WHAT TO PRODUCE —
Each record below should be returned exactly, with its pictures left out.

----- SUPPLIED MATERIAL -----

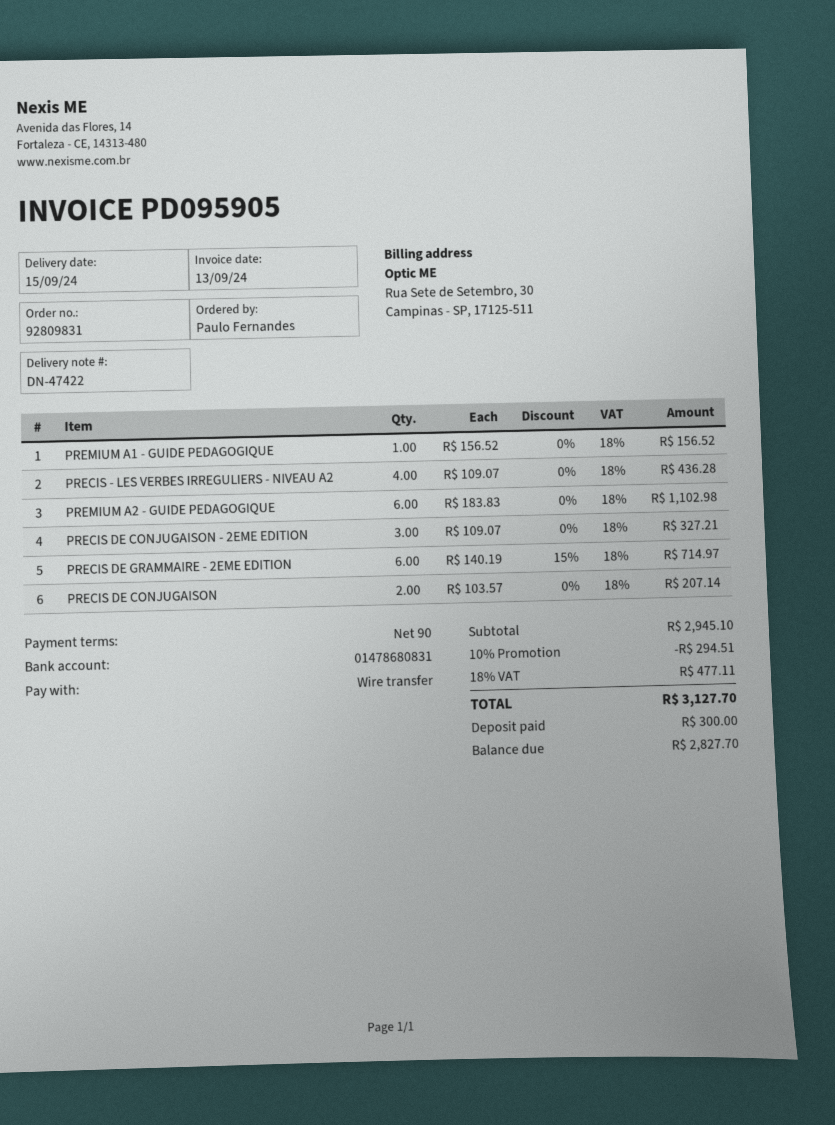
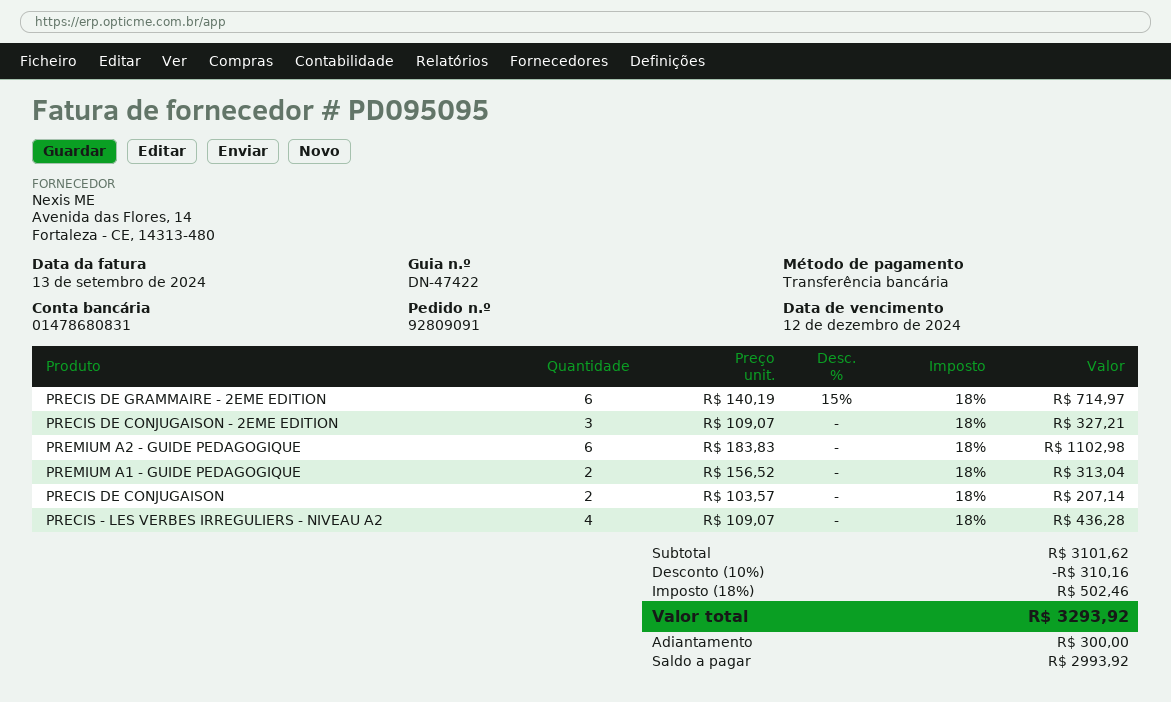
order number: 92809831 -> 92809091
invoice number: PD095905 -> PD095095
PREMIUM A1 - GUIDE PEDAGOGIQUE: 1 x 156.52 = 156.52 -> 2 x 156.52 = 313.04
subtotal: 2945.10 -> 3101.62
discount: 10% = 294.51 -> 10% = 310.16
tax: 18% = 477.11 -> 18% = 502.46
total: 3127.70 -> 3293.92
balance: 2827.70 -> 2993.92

-----

WRITTEN SOLUTION —
order number: 92809831 -> 92809091
invoice number: PD095905 -> PD095095
PREMIUM A1 - GUIDE PEDAGOGIQUE: 1 x 156.52 = 156.52 -> 2 x 156.52 = 313.04
subtotal: 2945.10 -> 3101.62
discount: 10% = 294.51 -> 10% = 310.16
tax: 18% = 477.11 -> 18% = 502.46
total: 3127.70 -> 3293.92
balance: 2827.70 -> 2993.92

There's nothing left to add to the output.